Trump’s tweets and the Chinese vendor’s dominance mean US officials fought an uphill battle at this week’s global telecoms fair.

By Laurens Cerulus | 3/1/19, 4:30 PM CET | Updated 3/2/19, 1:40 PM CET

BARCELONA — In a global standoff that pits U.S. security services against Chinese telecom giant Huawei, it was the latter who came out as the winner at a high-stakes gathering in Barcelona this week.

At the annual Mobile World Congress fair, Huawei was up against combative U.S. officials who toured government delegations calling the Chinese vendor "deceitful" and arguing that it poses a security threat to the West.

But Huawei was playing on familiar turf in Barcelona, where some 100,000 telecoms executives had gathered for industry shop talk and ogling at new tech innovations. Huawei's brand was plastered all around the conference venue, for which it was a key sponsor, and it chose to launch its new, flagship product at the fair: the foldable Mate X smartphone.

Huawei's chief didn't hold back on the politics, either.

"The U.S. security accusation on our 5G has no evidence, nothing," the company's Rotating Chairman Guo Ping said in his keynote speech Tuesday. He slammed Washington by saying that those concerned about government spying "can go ask Edward Snowden" — a blunt reference to the 2013 scandal that revealed mass surveillance of global data flows by the U.S. National Security Agency.

The U.S. apparatus had targeted the Barcelona telecommunications conference as the peak of a monthslong campaign to convince European and global allies to cut out Huawei.

It followed a visit by U.S. Secretary of State Mike Pompeo to Eastern Europe earlier in February, in which Huawei featured at the top of the talking points, and a keynote speech by U.S. Vice President Mike Pence at the Munich Security Conference mid-February warning for "the threat posed by Huawei and other Chinese telecoms companies."

But days before the final offensive in Barcelona, the U.S. strategy got sidetracked by rumblings in the country's bilateral negotiations of a trade deal with China. President Donald Trump suggested that criminal charges against Chinese telecoms giant Huawei and one of its top executives could be used as a bargaining chip in his administration's ongoing trade negotiations with China. "We're going to be discussing all of that during the course of the next couple of weeks," Trump said.

The statement came after tweets by the U.S. president, where he hinted at supporting open competition in the telecoms vendor market — which caused confusion across the telecoms market at a time when operators are looking for clarity on major 5G contracts.

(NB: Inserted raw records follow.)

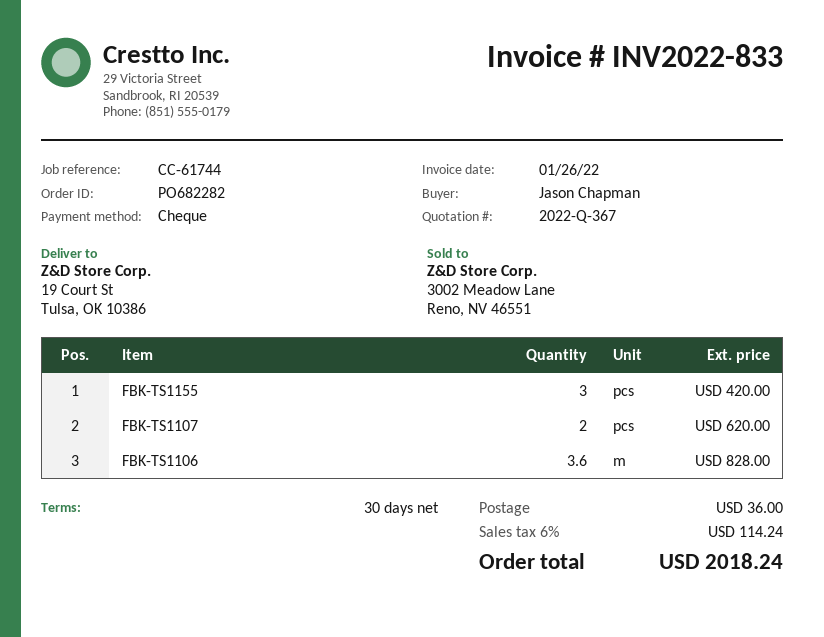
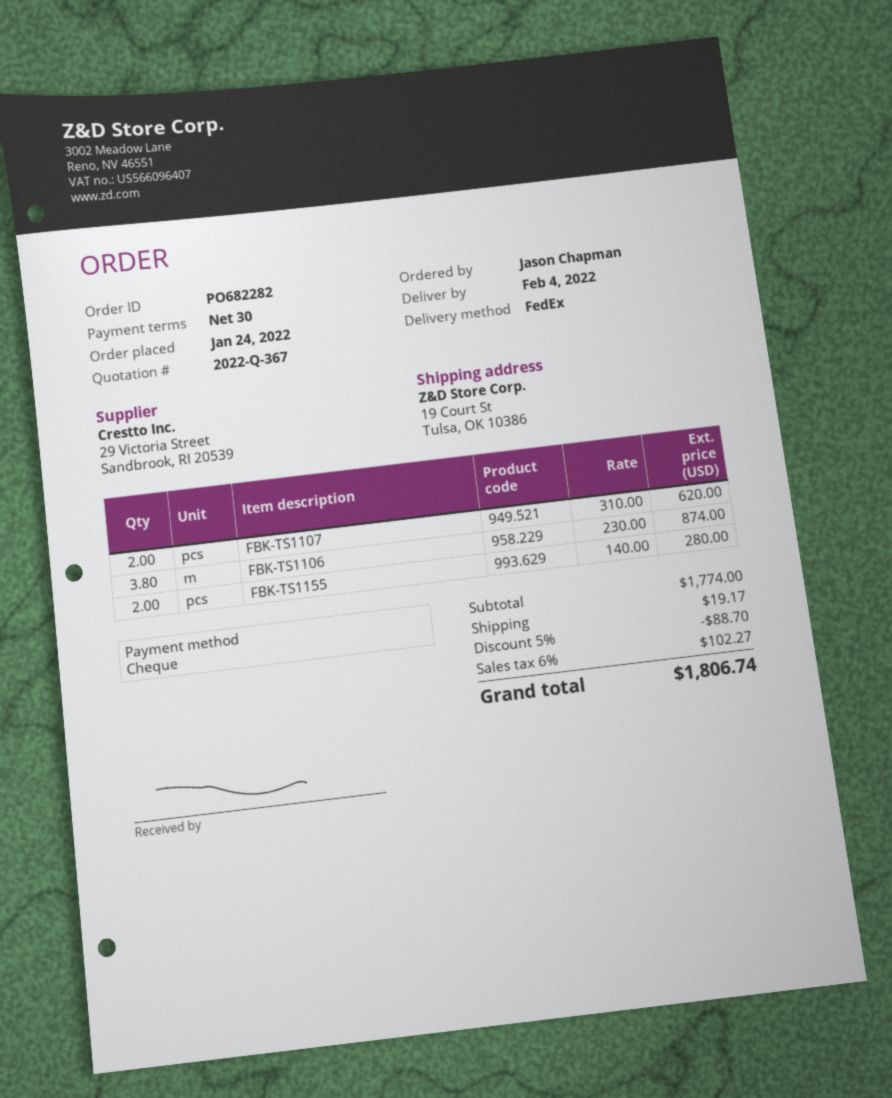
FBK-TS1155: 3 for 420.00 -> 2 for 280.00
FBK-TS1106: 3.6 for 828.00 -> 3.8 for 874.00
discount: none -> 5% = 88.70
shipping: 36.00 -> 19.17
tax: 6% = 114.24 -> 6% = 102.27
total: 2018.24 -> 1806.74

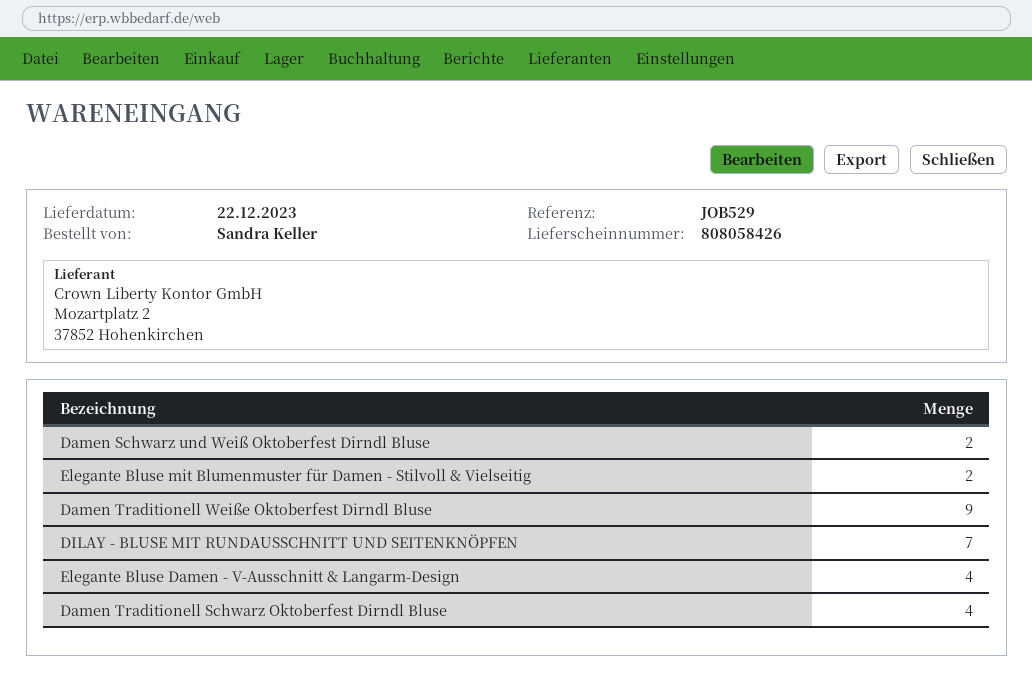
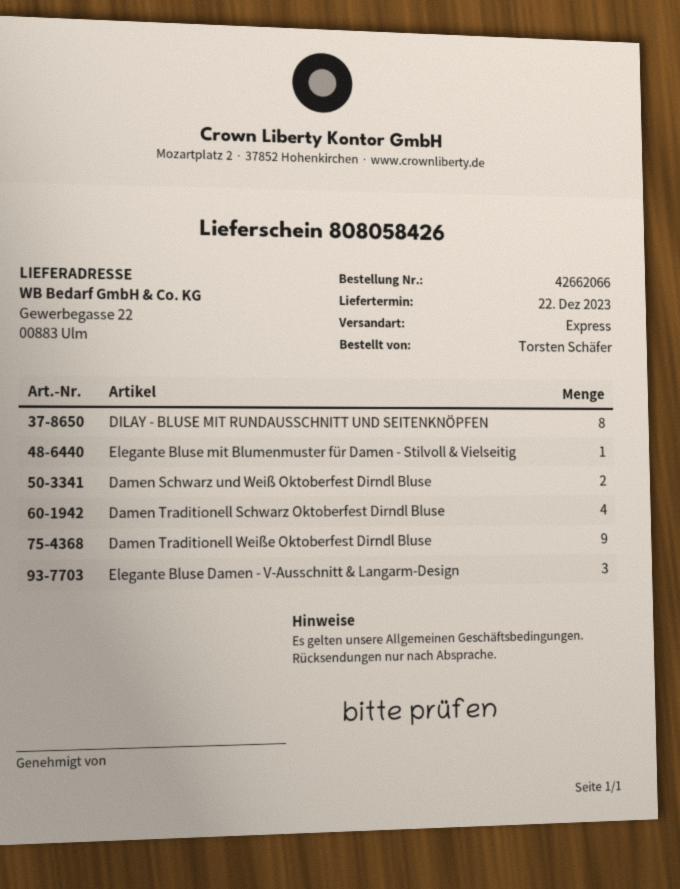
ordered by: Sandra Keller -> Torsten Schäfer
Elegante Bluse mit Blumenmuster für Damen - Stilvoll & Vielseitig: 2 -> 1
DILAY - BLUSE MIT RUNDAUSSCHNITT UND SEITENKNÖPFEN: 7 -> 8
Elegante Bluse Damen - V-Ausschnitt & Langarm-Design: 4 -> 3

By the end of the four-day gathering, U.S. Deputy Assistant Secretary of State Rob Strayer had called Huawei "duplicitous and deceitful" but failed to pressure the Europeans into committing to new measures against Huawei.

Huawei in Europe

Huawei's full-court press in Barcelona came at a critical time, as the company has been shut out of major Western markets in past months, and its strategy to scale up relies heavily on the revenue it is generating on the European Continent.

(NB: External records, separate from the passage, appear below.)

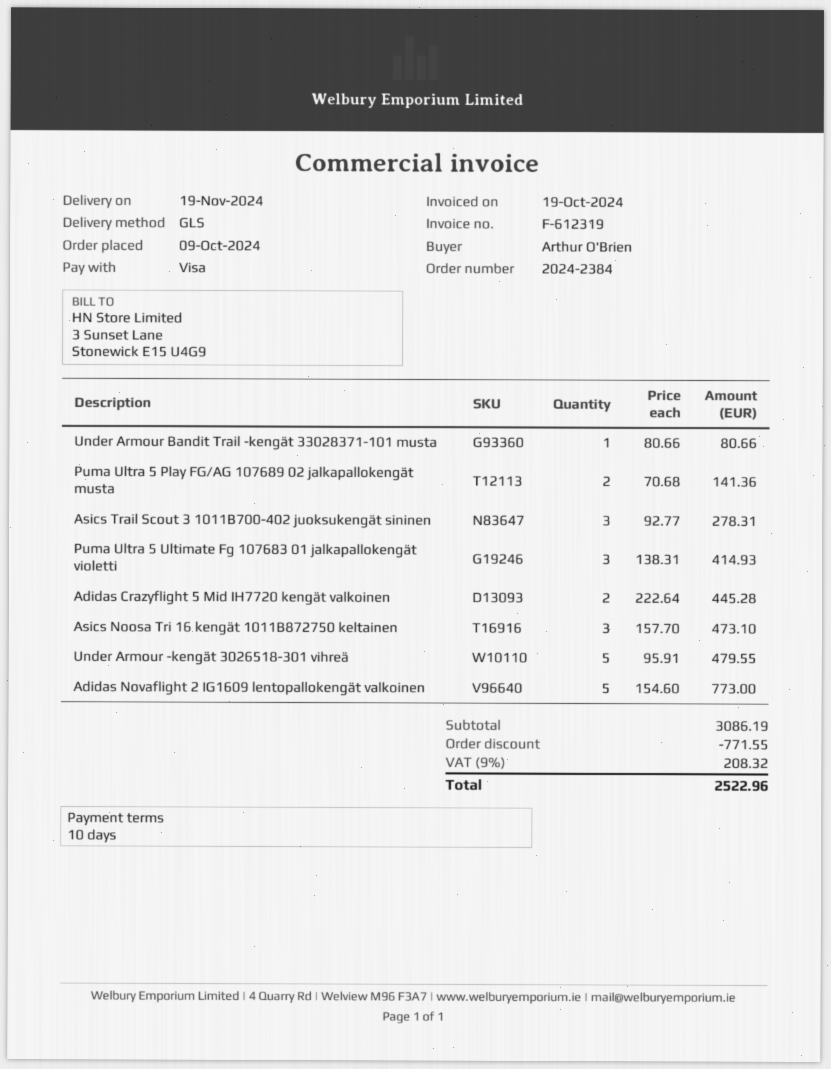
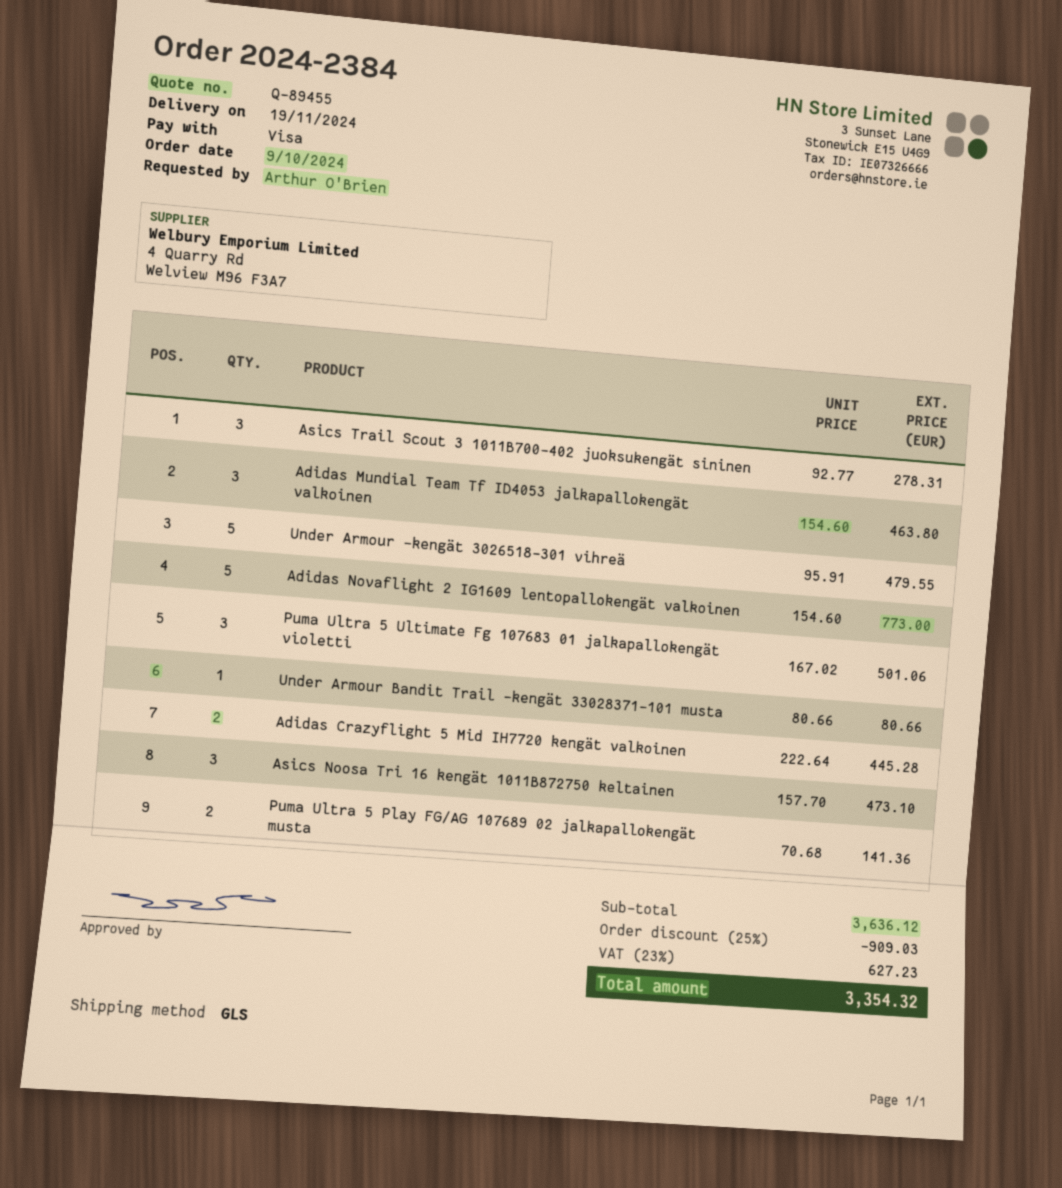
Puma Ultra 5 Ultimate Fg 107683 01 jalkapallokengät violetti: 3 x 138.31 = 414.93 -> 3 x 167.02 = 501.06
Adidas Mundial Team Tf ID4053 jalkapallokengät valkoinen: none -> 3 x 154.60 = 463.80
subtotal: 3086.19 -> 3636.12
discount: 771.55 -> 909.03
tax: 9% = 208.32 -> 23% = 627.23
total: 2522.96 -> 3354.32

A diplomatic campaign from Washington in Western and allied capitals in past months have triggered new restrictions in Australia and Japan, and others could follow suit in coming months — giving its competitors on 5G infrastructure including Ericsson, Finnish Nokia and Korean Samsung a leg up in the global race for networks.

Europe's joint market accounts for 10 to 15 percent of Huawei's revenue, company figures show, versus more than half for the domestic market in China, 11 percent for the Asia-Pacific region and just 7 percent for the Americas.

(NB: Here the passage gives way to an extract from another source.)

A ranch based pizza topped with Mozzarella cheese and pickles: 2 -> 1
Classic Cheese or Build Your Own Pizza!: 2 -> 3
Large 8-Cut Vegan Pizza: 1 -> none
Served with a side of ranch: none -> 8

Vincent Pang, the company's president for Western Europe, stressed the importance of the Continent at a briefing with reporters in Barcelona. "It doesn't matter what happens in any single country in Europe. We will stay here," Pang told reporters, adding that Huawei considers Europe "the most powerful innovation house in the world."

Europe's importance explains partly why Huawei has invested so heavily in the region. The equipment maker has struck many deals with the Continent's largest telecoms operators in the past decade. It also set up "security centers" where operators can run security checks on its equipment, in an effort to preempt criticism.

Huawei's entanglement with Europe's telecoms networks and its operators have also scared off powerful industry groups, who fear restricting or even banning Huawei will cost billions of dollars to the Continent's largest operators like Deutsche Telekom, Vodafone and others.

EU leaders in past weeks disputed the need for a blanket ban on Huawei products, which the U.S. wants. Instead, they are pushing ahead with a series of midway network security measures that will ultimately preserve China's presence in broad swathes of European telecoms markets — in a classic "third way" approach to the issue.

As pressure on the Chinese vendor rises, its competitors have tried to get ahead of the game.

"[We] have already deployed operational 5G networks based on commercial equipment in Europe, Australia and Asia," Ericsson's director, Johannes Arvidson Persson, said in emailed responses to questions.

At the end of the Barcelona fair, the Swedish company secured 14 5G contracts with operators, of which it keeps a running list online. It includes European contracts with Vodafone U.K., Telenor in Norway, Wind 3 in Italy and Swisscom in Switzerland.

Huawei on the other hand claims to have more than 30 5G contracts worldwide, and 13 in Europe — but didn't disclose the list of operators it struck deals with. In Europe, it said Vodafone, EE (owned by BT), Telecom Italia and Sunrise in Switzerland have signed with the company. Huawei said some of its partners have asked not to be named because of fear of political backlash.

One of Ericsson's main advantages worldwide is that it is the first to go live with commercial 5G networks in the United States — a country that has restricted Huawei's access in past years, and formally shut the market for Chinese vendors last year.

According to Jan-Peter Kleinhans, an analyst and 5G security expert at the Berlin-based Stiftung Neue Verantwortung, "I don't think that, in the summer, we'll live in a Europe where the majority of [EU] member states banned Chinese manufacturers."

"The big question is how many member states realize that 5G is not a unique issue," he said. "People are waking up and realizing: 'Holy sh*t, Chinese ICT is everywhere, we do not trust the country, we do not trust its government, what do we do?'"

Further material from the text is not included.